Step 01 · Pipeline overview

minilangc is a thin orchestrator over six clean stages:

   source bytes
       │
       ▼  ml::lex
   Token stream  ── diagnostics? ──► render & exit 65
       │
       ▼  ml::parse
   AST (Program)  ── diagnostics? ──► render & exit 65
       │
       ▼  ml::typecheck
   AST + scope info  ── diagnostics? ──► render & exit 65
       │
       ▼  ml::emitLLVMIR
   "module.ll"  (textual LLVM IR string)
       │
       ▼  ml::buildExecutable  → shell out to llc -filetype=obj
   "module.o"
       │
       ▼  same path             → shell out to clang
   executable
       │
       ▼  ml::runExecutable
   stdout text

Each arrow corresponds to one function in driver.hpp. The two phases that can fail (parse / build) return rich result structs so the CLI can format the failure however it wants.

Why shell out?

Linking against LLVM-as-a-library is the "right" answer for production compilers (incremental compilation, JIT, fewer process forks). For this capstone we shell out to llc + clang because:

  • Zero LLVM CMake friction — works as long as /opt/homebrew/opt/llvm/bin exists.
  • Easier to debug — you can re-run the exact llc command yourself.
  • The pipeline is the same idea — only the boundary is text on disk vs. in-memory Module*.

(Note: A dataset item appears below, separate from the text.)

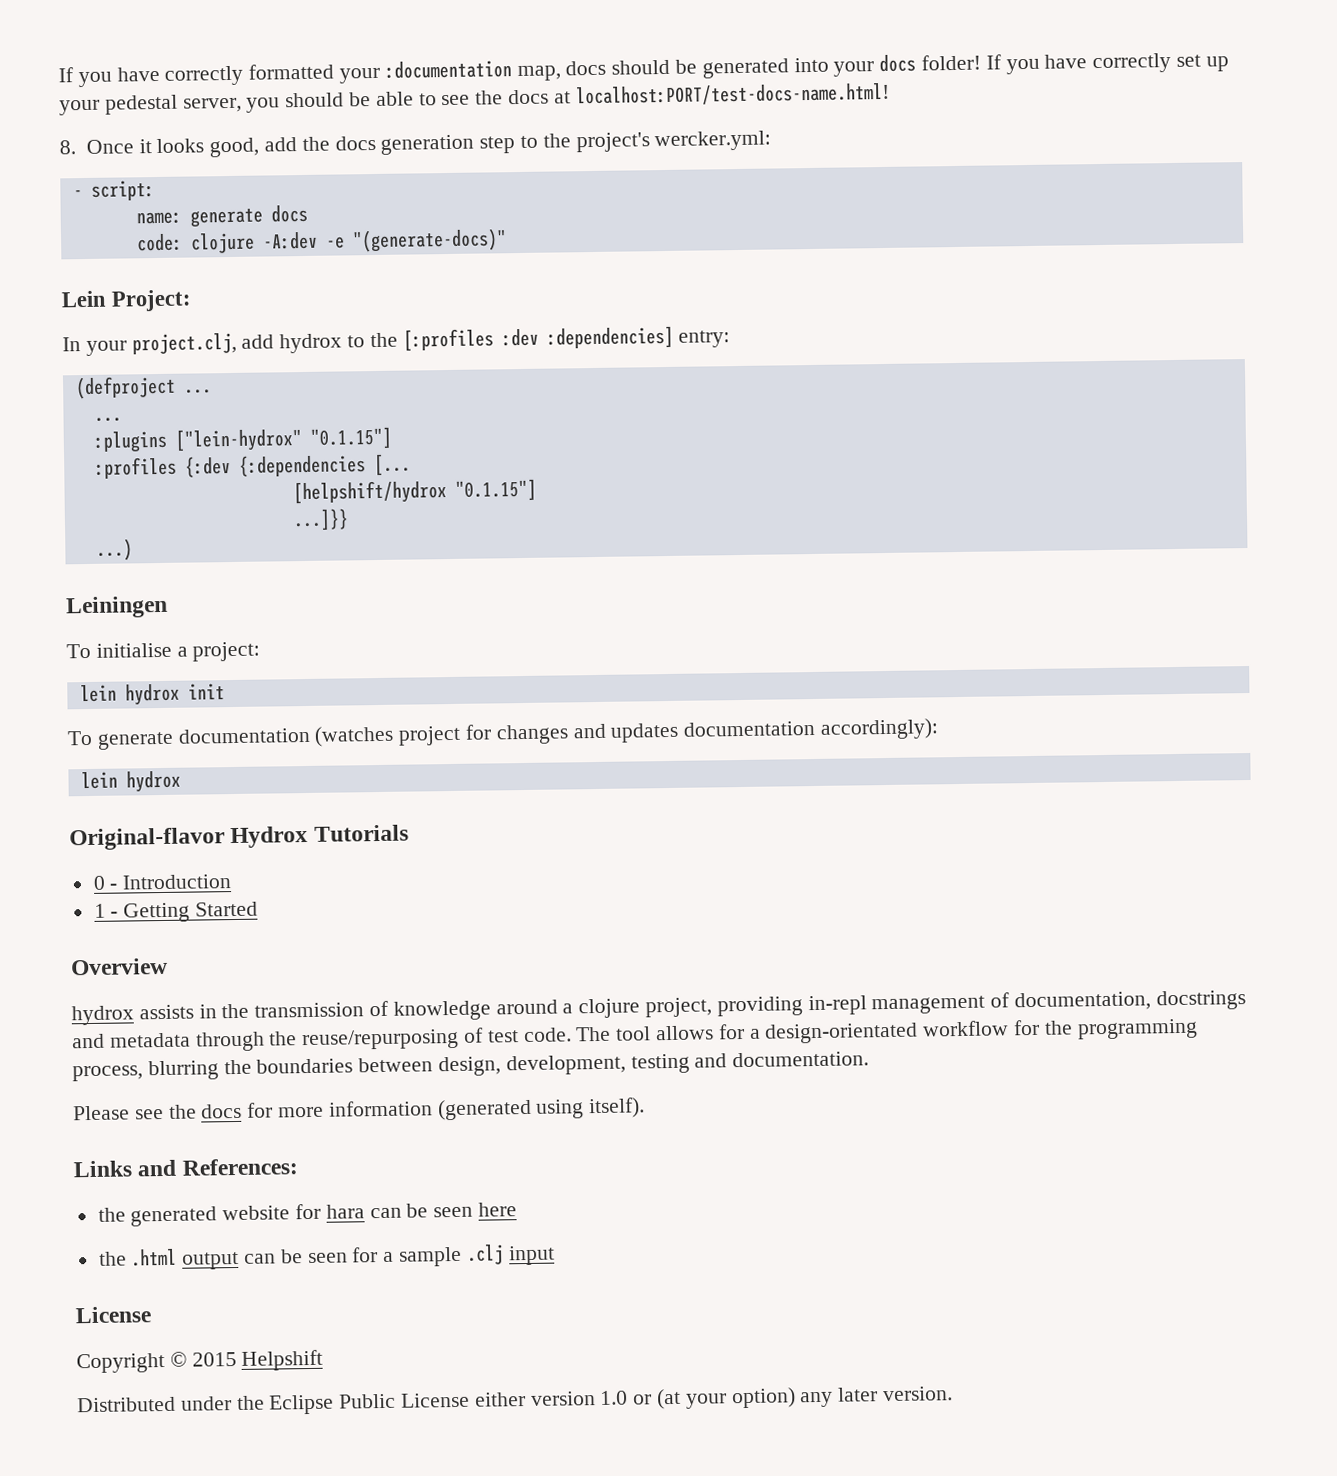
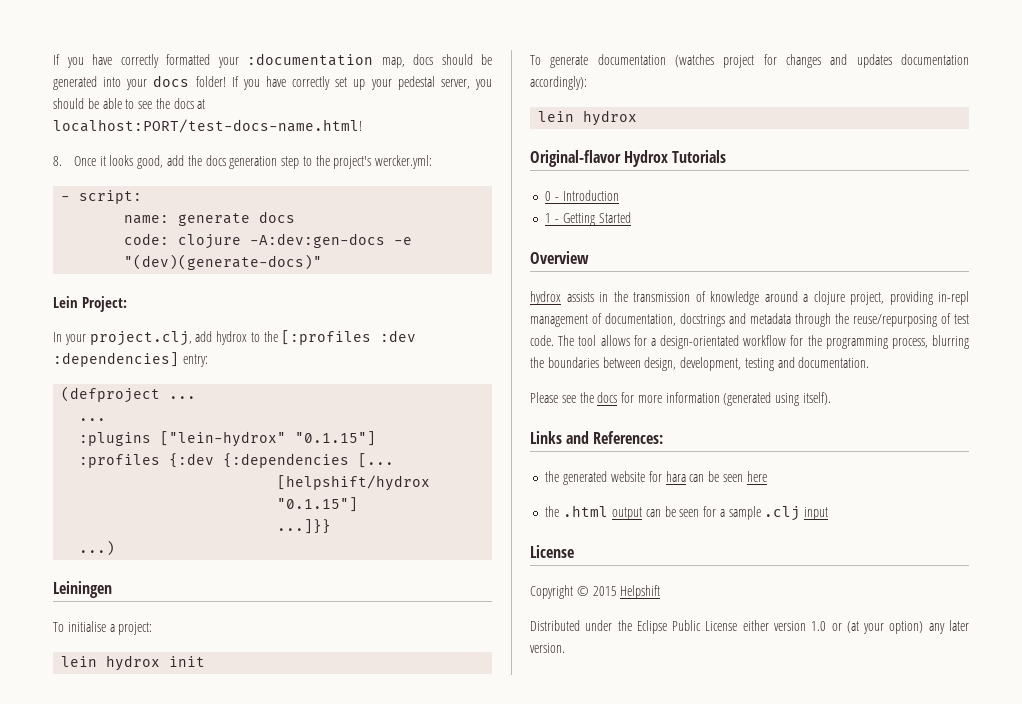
[261,228,507,253] -A:dev -e "(generate-docs)" -> [250,233,413,248] [124,254,323,270] -A:dev:gen-docs -e "(dev)(generate-docs)"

Subsequent labs (cp-17 JIT, cp-18 MLIR) demonstrate the linked alternative.

Stages, separately

Want only the IR? minilangc emit-ir foo.ml > foo.ll. Want only typecheck? minilangc check foo.ml. Want everything? minilangc run foo.ml.

This separability is the architecture. Each stage's output is serialisable (tokens → JSON, AST → JSON, IR → text), so you can mix & match: write a third-party formatter, a linter, a documentation generator, all on the same frontend.